I cannot remember the first time I used self-inflicted pain as an
escape from immediate emotional distress. It seemed to have always been
a part of me, in one way or another, even as a very small child.
My mother would run away from us, having taken herself off of some
psyciatric drug or treatment - always against the doctor's wishes as
well as her family's - and there would be the signs again. Blatent signs
of her hatred of me. Signs of her shame and my failure to carry out some
vital daughterly duty. During these times I'd find myself in her room,
no earthly idea of how I'd gotten there, scared, trembling (obviously
in the deepest throes of some kind of panic attack) and always with
this somehow pathetic need bubbling up inside of me, desperate for release.

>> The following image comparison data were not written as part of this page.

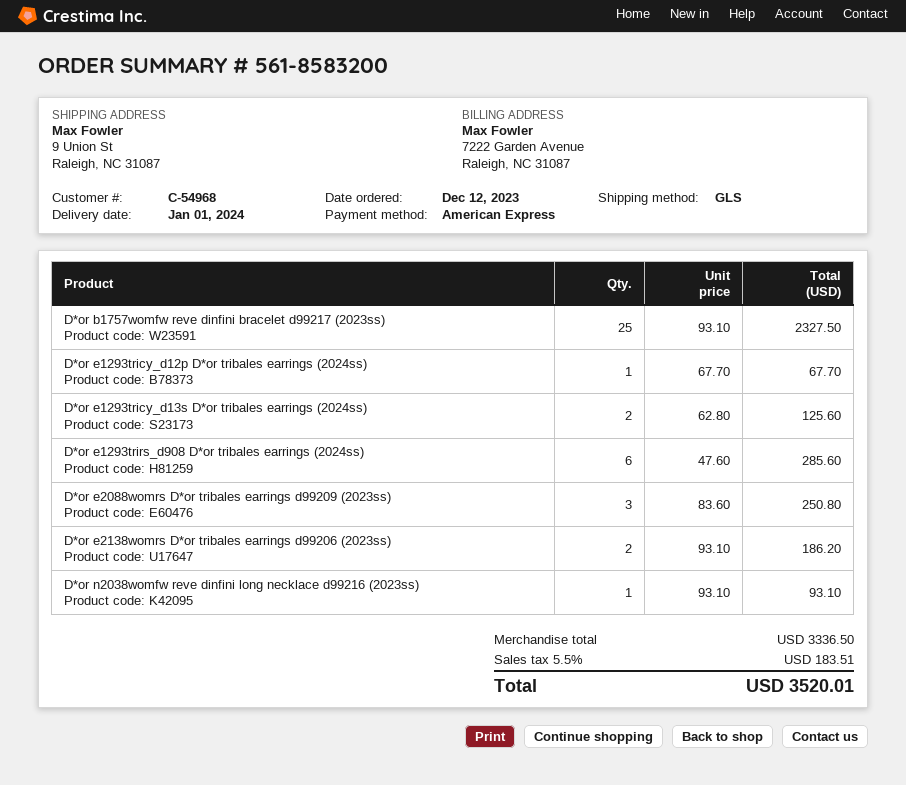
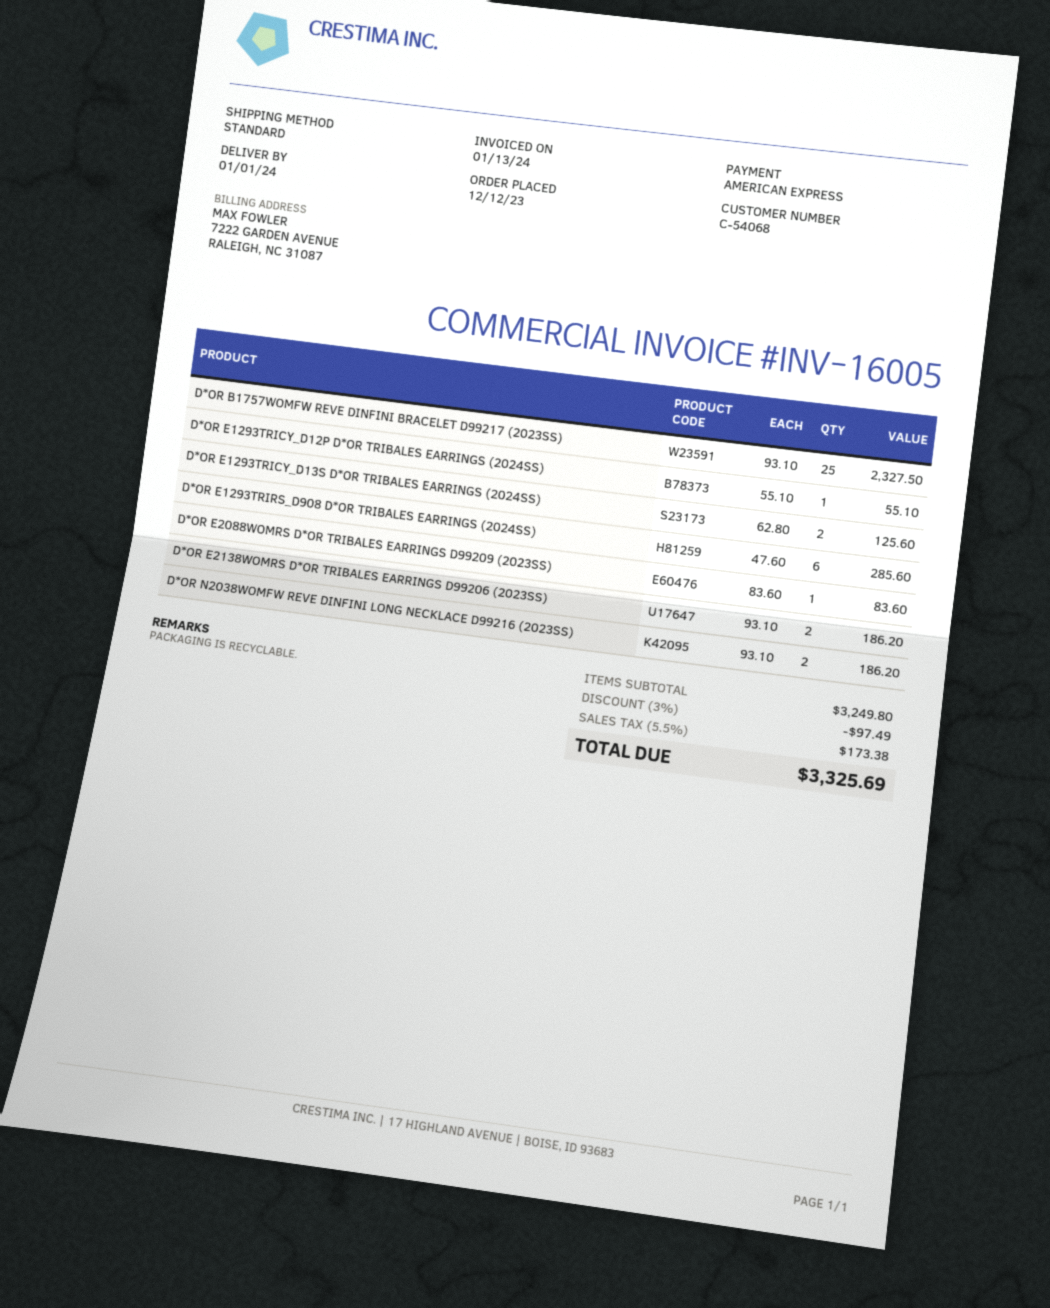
customer number: C-54968 -> C-54068
shipping method: GLS -> standard
D*or e1293tricy_d12p D*or tribales earrings (2024ss): 1 x 67.70 = 67.70 -> 1 x 55.10 = 55.10
D*or e2088womrs D*or tribales earrings d99209 (2023ss): 3 x 83.60 = 250.80 -> 1 x 83.60 = 83.60
D*or n2038womfw reve dinfini long necklace d99216 (2023ss): 1 x 93.10 = 93.10 -> 2 x 93.10 = 186.20
subtotal: 3336.50 -> 3249.80
discount: none -> 3% = 97.49
tax: 5.5% = 183.51 -> 5.5% = 173.38
total: 3520.01 -> 3325.69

My hands would clench around each other painfully tight. I could never feel
the pain, however, not till long after the "attack" had passed. Some times
not even then. I would goudge my nails into the skin on the back of my hands,
relishing the sight of my own blood and the flow of pure peace such an act
never failed to bring. At other times I would simply bash my head with my fist
repeatedly until dizziness over came me. In some way this behavior - this odd
sort of self punishment simply for being me - was my catharsis, my own special
brand of comfort.
Later I found my favorite pocket knife and began to ritually
cut to shreds the delicate skin of my arms. I think this was a visual
statement to my abusers, my loved one, the family I sought after who always
seemed to shy away from me as though I were not a thing deserving of care or
even the slightest validation. It was a wordless announcement that proclaimed
"Look! See? I've punished mySELF for being so reprehensible. Now will you love
me, grant me acknowledgement, now that I have penalized myself so thouroughly?"
Alas, it never fullfilled its purpose. It only deemed me more contemptable.
It was then they beagn labeling me "the freak".
Needless to say this hurtful little nickname has stuck with me even till
this day, still dredging up painful, shameful memories of a time I believed
it to be true. I was 7 the first time I actually cut myself with a knife,
and it was 11 years of pure internal hell before I found the courage to stop.
I'm 18 now, and pregnant. I've had to cease so many addictive behaviors that
used to be my only escape in order to teach myself a little thing called
"self-respect" but also to save my child from having the kind of life I had.
I began to heal myself for the benefit of my baby, but now I realize all the
soul deep peace recovery has granted me. Finally I can admit to myself
it wasnt my fault. and because of that, my child now has the
chance I never had at a normal life. If I could step out of my role as the
outcast and learn to forgive myself, then so can you.
I am learning that peace comes from deep within the soul and from knowing
myself and caring enough to continue to work at healing myself, and not from
cutting myself and watching myself bleed.